### Front-end code change data

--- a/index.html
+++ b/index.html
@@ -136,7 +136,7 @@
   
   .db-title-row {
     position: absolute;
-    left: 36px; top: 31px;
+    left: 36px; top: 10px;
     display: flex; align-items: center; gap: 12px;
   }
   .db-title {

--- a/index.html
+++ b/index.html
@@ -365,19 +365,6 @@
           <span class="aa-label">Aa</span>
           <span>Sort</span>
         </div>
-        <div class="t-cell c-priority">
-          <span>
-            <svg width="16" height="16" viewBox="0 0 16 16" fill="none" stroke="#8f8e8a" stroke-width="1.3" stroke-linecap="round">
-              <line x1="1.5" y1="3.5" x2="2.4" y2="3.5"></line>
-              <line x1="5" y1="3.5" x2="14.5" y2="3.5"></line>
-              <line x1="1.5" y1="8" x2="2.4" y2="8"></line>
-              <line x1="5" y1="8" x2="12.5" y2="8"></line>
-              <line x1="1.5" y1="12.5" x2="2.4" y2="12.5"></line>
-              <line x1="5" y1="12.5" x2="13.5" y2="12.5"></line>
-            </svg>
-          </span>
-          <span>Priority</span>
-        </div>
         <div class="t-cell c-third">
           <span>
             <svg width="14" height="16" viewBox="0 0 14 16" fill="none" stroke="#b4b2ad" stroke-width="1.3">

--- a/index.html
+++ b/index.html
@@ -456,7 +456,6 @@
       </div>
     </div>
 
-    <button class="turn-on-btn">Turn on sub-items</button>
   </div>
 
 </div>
--
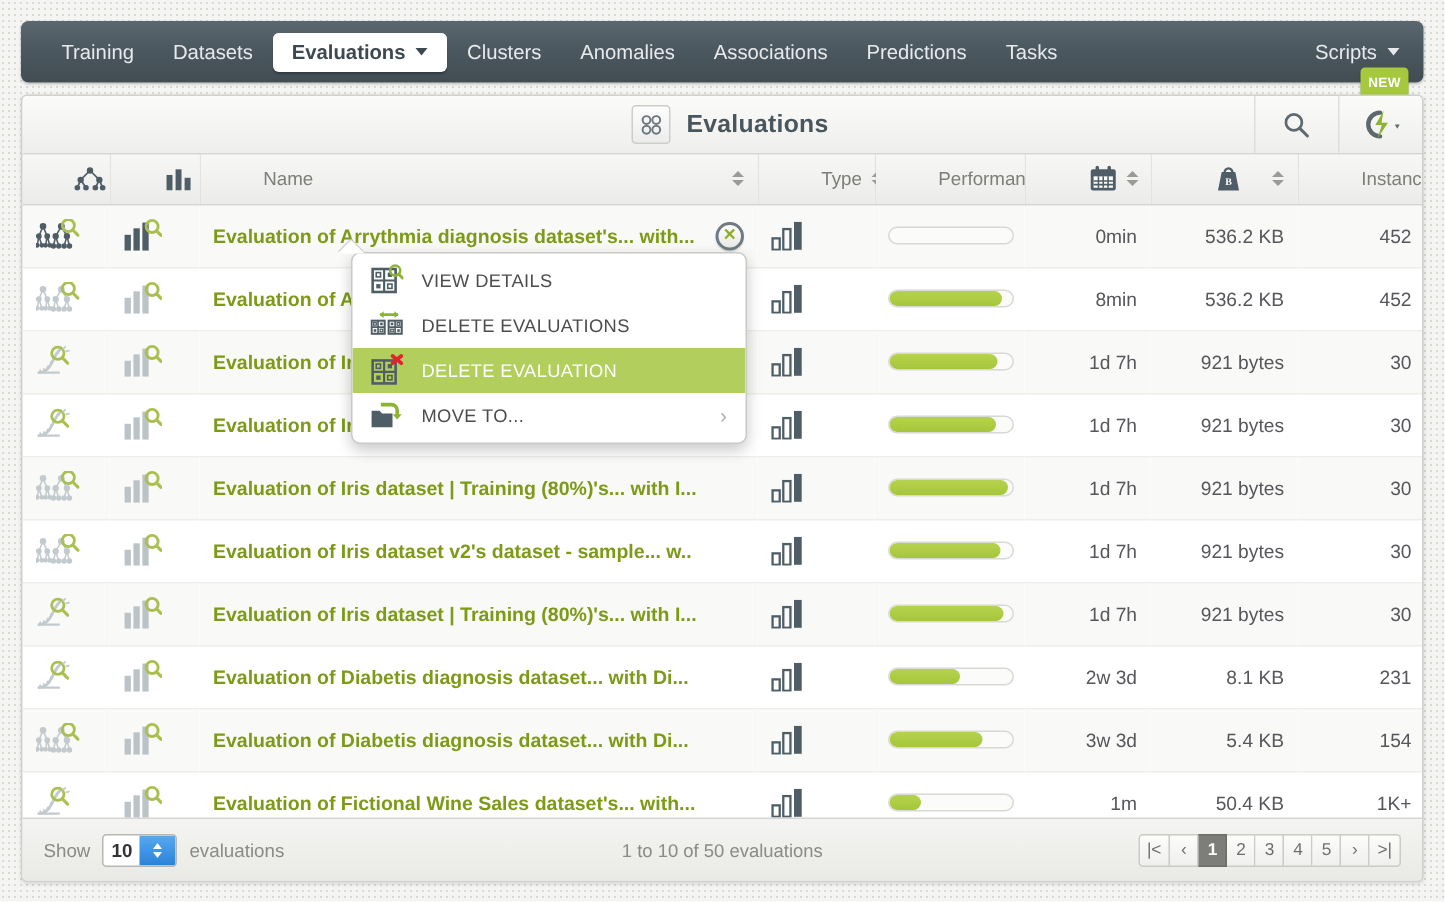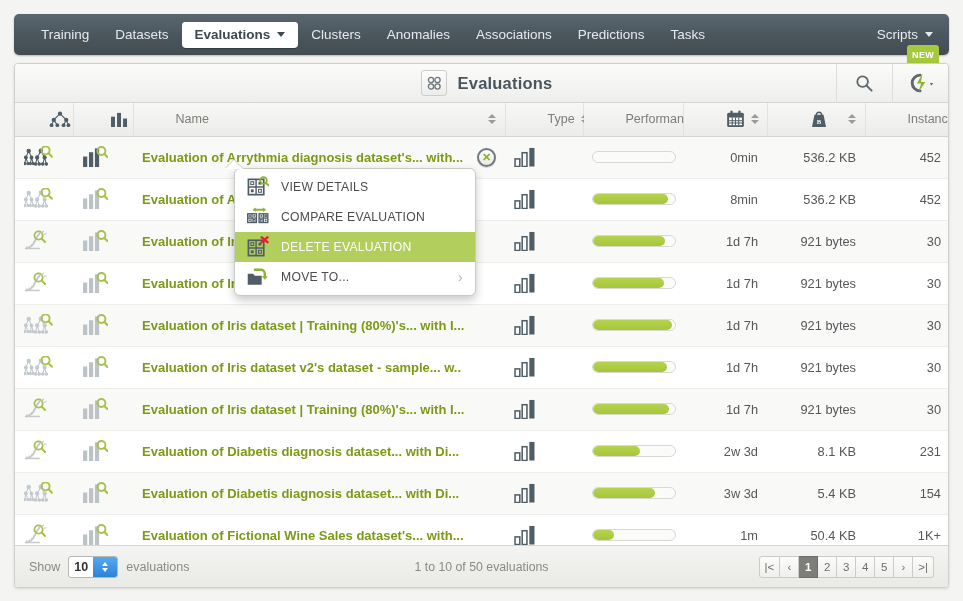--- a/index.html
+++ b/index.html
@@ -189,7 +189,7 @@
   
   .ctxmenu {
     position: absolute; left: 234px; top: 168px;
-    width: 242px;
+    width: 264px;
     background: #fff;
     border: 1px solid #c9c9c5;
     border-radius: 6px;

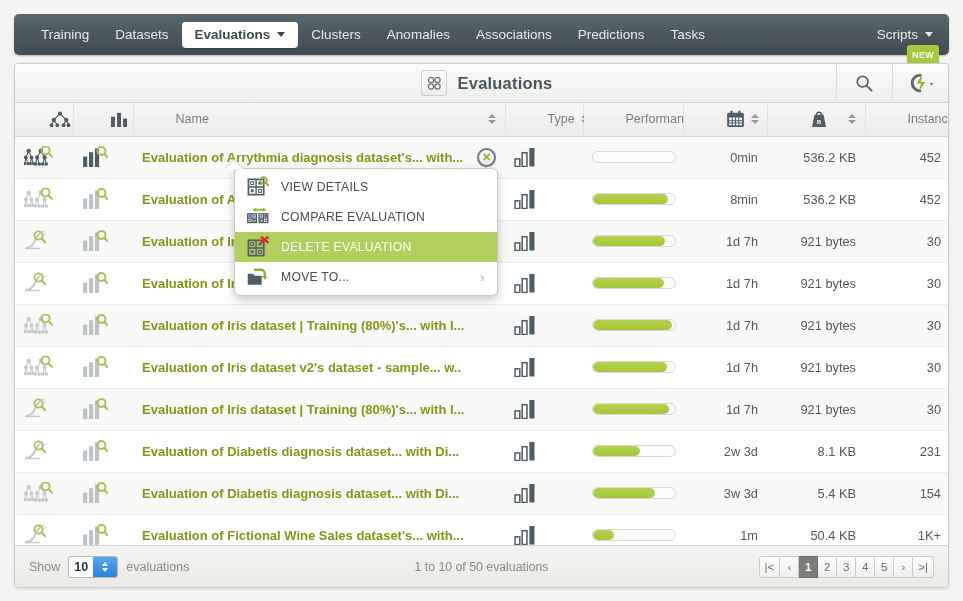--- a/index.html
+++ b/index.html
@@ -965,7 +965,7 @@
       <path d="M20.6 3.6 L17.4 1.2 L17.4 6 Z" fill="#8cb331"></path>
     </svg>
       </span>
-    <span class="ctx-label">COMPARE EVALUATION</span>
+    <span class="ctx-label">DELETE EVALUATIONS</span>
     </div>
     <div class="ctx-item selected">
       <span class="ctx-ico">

### What you need to do
Find the number of lines in the records that include the word "width". Write only that number.

### Answer to this exercise
4